Women at the dais at the women's peace conference at the Hague, 1915.

Seated at the dais on the 25th of April, 1915, were women from 13 countries who managed to travel during wartime to attend this conference and raise their voices for peace. Please read their biographies below. For speaking out for peace during wartime many of them were later shunned in their own countries. Read especially about the life of Mme. Thoumaian from Armenia, on the left, who appeared in traditional Armenian dress, one day after the beginnings of the massacres of Armenians in the Turkish-Ottoman Empire.

  • Madame Lucy Thoumaian, Armenia

    At the Women’s Congress in The Hague, 25th of April 1915, Madame Lucy Thoumaian, born Rossier de Visme in Switzerland, appeared in traditional Armenian dress, one day after the beginnings of the massacres of Armenians in the Turkish-Ottoman Empire.
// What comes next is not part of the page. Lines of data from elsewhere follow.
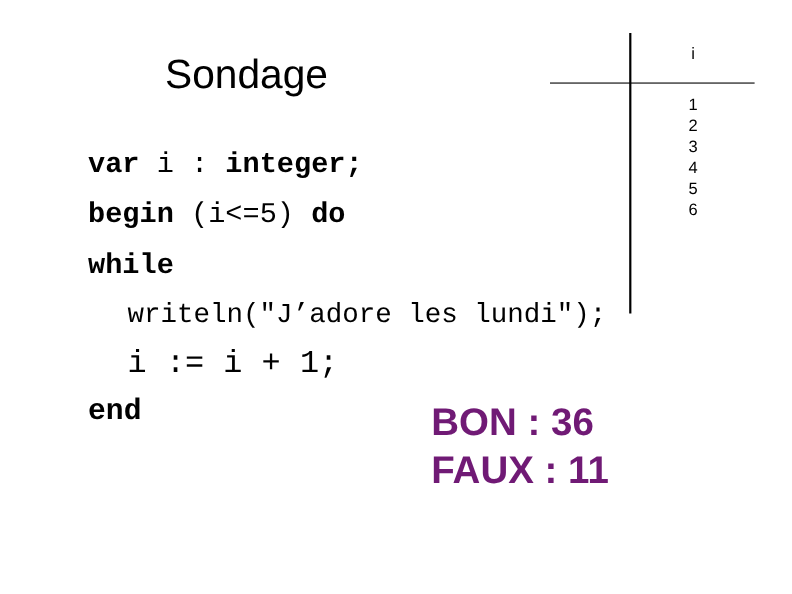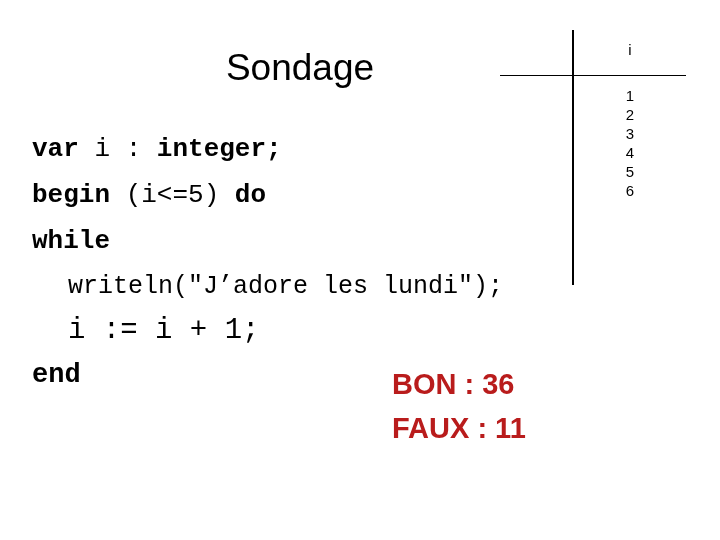"Sondage" #slide-title { text-align: center -> left }
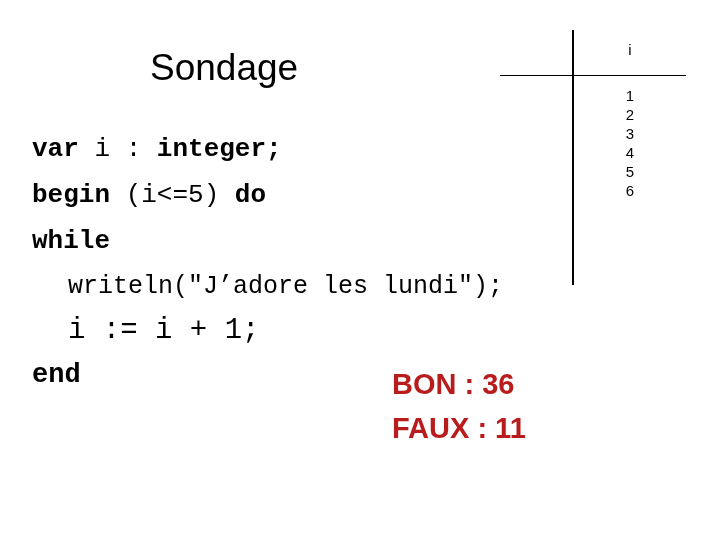"var i : integer;" .code-line { margin-left: none -> 48px }
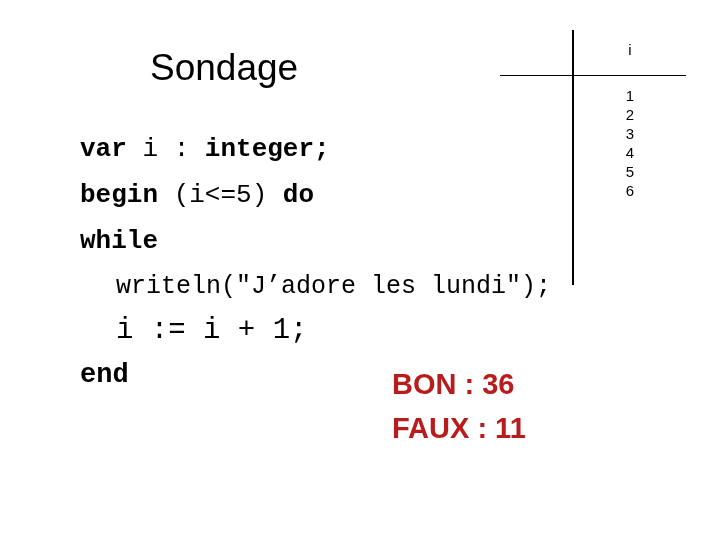"BON : 36" .result-line { color: #b91c1c -> #701a75; font-size: 29px -> 35px }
    Lucy Thoumaian had been active in relief work since 1893, when her husband, Professor Garabed Thoumaian, a Christian missionary, was imprisoned and tortured in his hometown Marsovan. Exiled to England, they established a shelter for Armenian orphans, known as ‘The Armenian House’, in their home in Chigwell in 1906. Six years later, Lucy Thoumaian initiated an ‘International Movement of “Every Woman” for Peace’.

    She stated in a Manifesto distributed in September 1914: ‘war is man-made - it must be woman-undone!’ After the Women’s Congress, Mme Thoumaian stayed in the Netherlands until November 1915. With the ‘Every Woman’ committee she distributed a peace plan, calling for a ‘Tribunal-Parliament’ of neutral states, international arbitration and joint peace-keeping forces. Through diplomatic channels, she also urgently appealed for tracing deported Armenians, in particular her 30 relatives in Marsovan.
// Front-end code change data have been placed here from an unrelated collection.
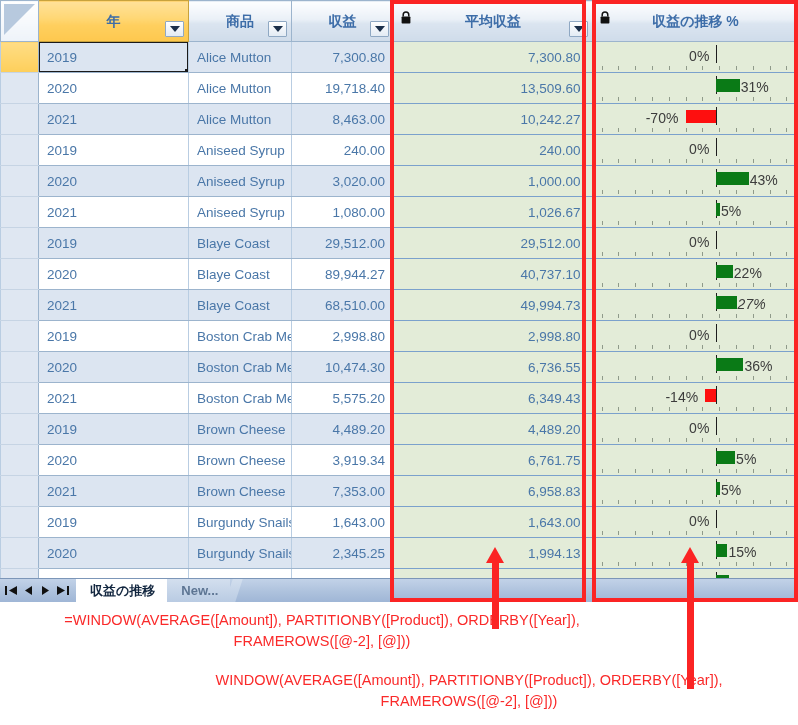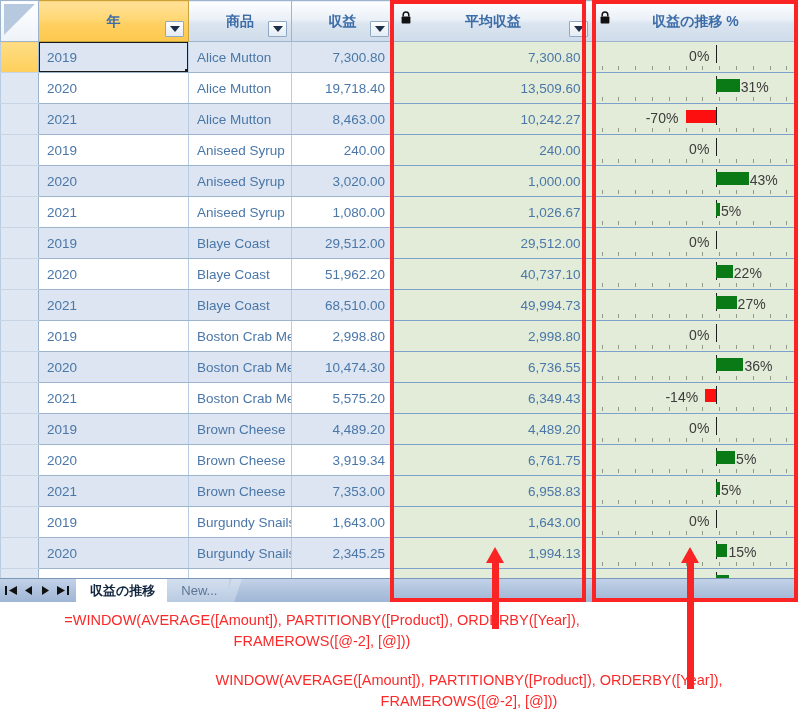"51,962.20" td.cell { text: 51,962.20 -> 89,944.27 }
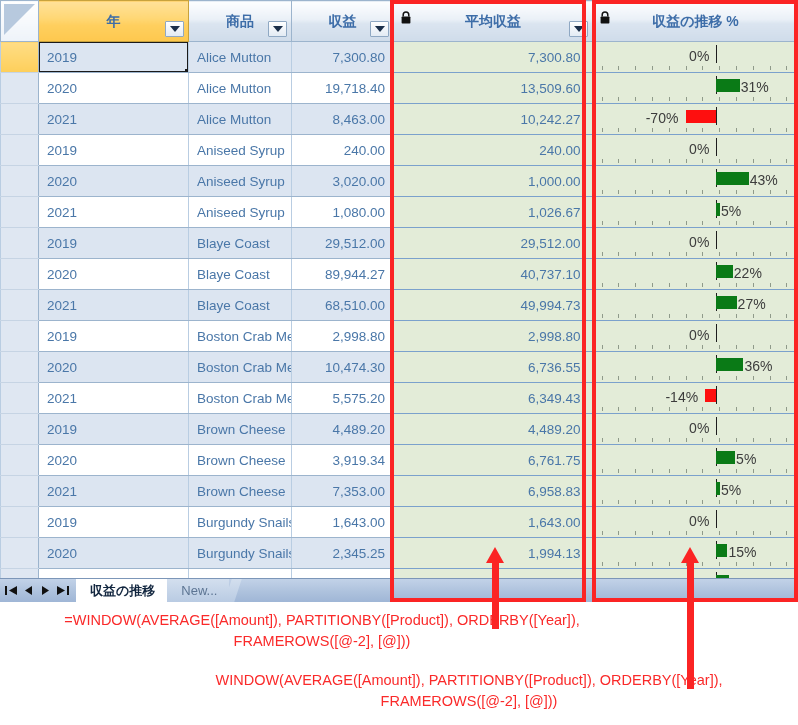"27%" div.bar-label { font-style: none -> italic }
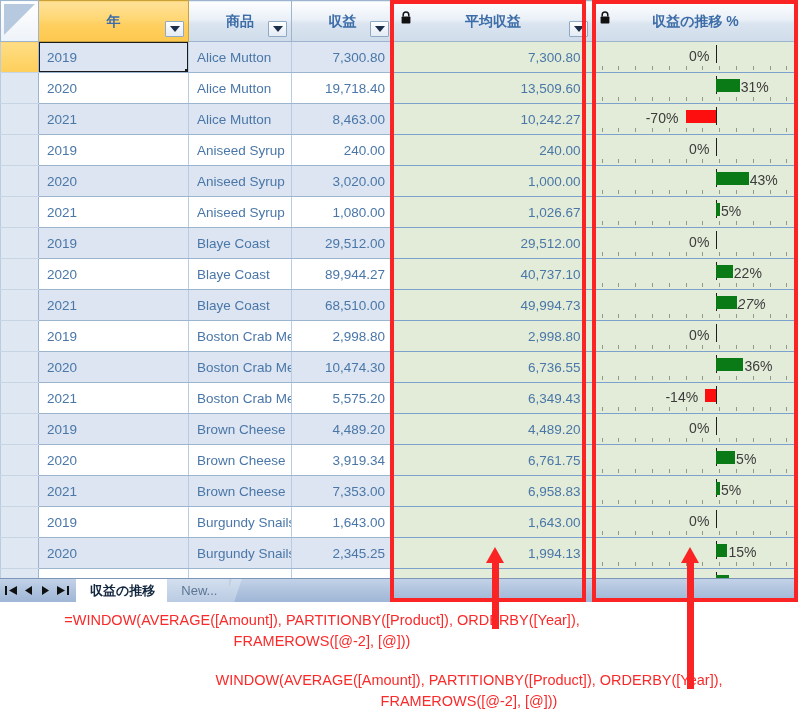"New..." .tab.inactive { font-weight: normal -> bold }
    After the war, Mme Thoumaian became member of the Permanent Mandates Commission of the League of Nations, appointed under pressure from WILPF. Until her death in the US in 1940, she continued her campaign for international protection of Armenian victims of the massacres, on the basis of justice and forgiveness.

  • A Leopoldina Kulka, Austria
  • Miss Hughes, Canada
  • Rosika Schwimmer, Hungary.
    Rosika Schwimmer was the delegate to the conference from Hungary and was a great friend of Lola's.
  • Dr. Anita Augspurg, Germany (1857 - 1943)

    Dr. Augspurg was one of the 28-strong German delegation at The Hague. She was also a member of the International Committee that organized the Congress.

    She gave a brilliant speech in the debate on Resolution 8: Democratic Control of Foreign Policy, when she spoke up for her conviction that if people could vote on the question to start a war or not, they would firmly decide against war.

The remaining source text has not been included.